Passot joined forces to open Left Bank in 1994, with partner Ed Levine in Larkspur, California. The second Left Bank opened in Menlo Park, California in 1998, and then San Jose in 2003. The restaurants serve French home-style cooking Passot calls "Cuisine Grand-mere". In 2009, the Left Bank restaurant group opened LB Steak, a modern American Steakhouse, in San Jose's Santana Row.

==Influence and awards==

In style, Passot favors contemporary French cuisine, avoiding fusion, molecular gastronomy, and new devices or techniques such as sous vide. Passot has a reputation for hiring and mentoring young academy-trained chefs. A number of successful restaurant chefs credit Passot as a mentor, or as inspiration, including Richard Reddington, the Michelin starred Chef of REDD in Yountville, CA. Jeffrey Russell, Executive Chef at The Grand America Hotel in Salt Lake City, Trey Foshee of George's at the Cove in La Jolla, California, and Michael Kramer, formerly of McCrady's Restaurant in Charleston, South Carolina and (as of 2008) of Voice Restaurant in Houston, Texas

In 1991 Passot was inducted into the Maitres Cuisiniers de France. His restaurant won the Zagat Survey awards for "Best Food" and "Best Nouvelle French restaurant" in 1998, and "Best French restaurant" in San Francisco, in 2002. He also earned a James Beard Award as "best rising star chef" of 1980, and other "best" designations and awards from USA Today, Food & Wine Magazine, Gourmet magazine, Gault Millau, and SF Weekly. In 2001 the French Government awarded him the "Chevalier dans l’Ordre du Mèrite Agricole".

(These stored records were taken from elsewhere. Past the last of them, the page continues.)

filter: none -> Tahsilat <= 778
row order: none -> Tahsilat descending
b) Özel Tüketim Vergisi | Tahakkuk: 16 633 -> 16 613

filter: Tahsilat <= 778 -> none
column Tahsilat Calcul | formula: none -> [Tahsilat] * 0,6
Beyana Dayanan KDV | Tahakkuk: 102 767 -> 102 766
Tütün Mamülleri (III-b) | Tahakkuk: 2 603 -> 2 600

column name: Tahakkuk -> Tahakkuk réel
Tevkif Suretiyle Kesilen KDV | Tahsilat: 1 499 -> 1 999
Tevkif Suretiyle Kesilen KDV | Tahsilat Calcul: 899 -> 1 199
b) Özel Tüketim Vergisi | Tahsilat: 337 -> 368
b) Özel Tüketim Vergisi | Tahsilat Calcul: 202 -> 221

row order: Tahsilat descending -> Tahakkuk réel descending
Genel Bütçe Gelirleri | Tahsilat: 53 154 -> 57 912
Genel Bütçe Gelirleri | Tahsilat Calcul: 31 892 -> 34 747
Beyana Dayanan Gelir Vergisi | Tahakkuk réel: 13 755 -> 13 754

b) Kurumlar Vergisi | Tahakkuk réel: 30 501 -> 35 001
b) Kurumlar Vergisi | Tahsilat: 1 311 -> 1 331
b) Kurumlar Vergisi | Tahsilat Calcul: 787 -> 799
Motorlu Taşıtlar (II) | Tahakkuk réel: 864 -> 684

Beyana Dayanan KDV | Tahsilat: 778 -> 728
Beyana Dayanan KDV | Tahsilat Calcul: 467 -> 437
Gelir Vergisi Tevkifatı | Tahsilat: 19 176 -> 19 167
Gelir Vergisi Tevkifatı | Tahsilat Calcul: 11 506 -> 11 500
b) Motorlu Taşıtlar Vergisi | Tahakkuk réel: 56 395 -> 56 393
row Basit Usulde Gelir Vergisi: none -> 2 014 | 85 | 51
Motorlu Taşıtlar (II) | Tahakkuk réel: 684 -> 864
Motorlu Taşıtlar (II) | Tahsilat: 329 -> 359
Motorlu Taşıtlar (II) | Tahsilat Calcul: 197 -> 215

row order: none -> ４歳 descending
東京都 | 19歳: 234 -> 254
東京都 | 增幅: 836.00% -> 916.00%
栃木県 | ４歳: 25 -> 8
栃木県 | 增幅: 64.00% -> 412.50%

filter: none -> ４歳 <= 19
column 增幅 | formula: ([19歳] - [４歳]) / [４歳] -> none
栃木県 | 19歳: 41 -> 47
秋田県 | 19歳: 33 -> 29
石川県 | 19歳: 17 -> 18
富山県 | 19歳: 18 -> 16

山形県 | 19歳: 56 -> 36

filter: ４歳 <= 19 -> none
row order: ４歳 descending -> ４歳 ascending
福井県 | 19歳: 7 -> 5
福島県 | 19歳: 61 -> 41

A local caviar producer, Tsar Nicoulai, has named a product after him.

==Personal life==
Passot met his wife, Jamie, when she was working at the Four Seasons Resort in Irving, Texas. They have two kids, Charlotte and Jean Paul. Known for being gregarious and social, Passot is a frequent participant in cooking shows and demonstrations, charity events, and television appearances. After gaining weight from the stress of managing his restaurants, he lost 60 pounds by eliminating alcohol, sugar, and starches from his diet.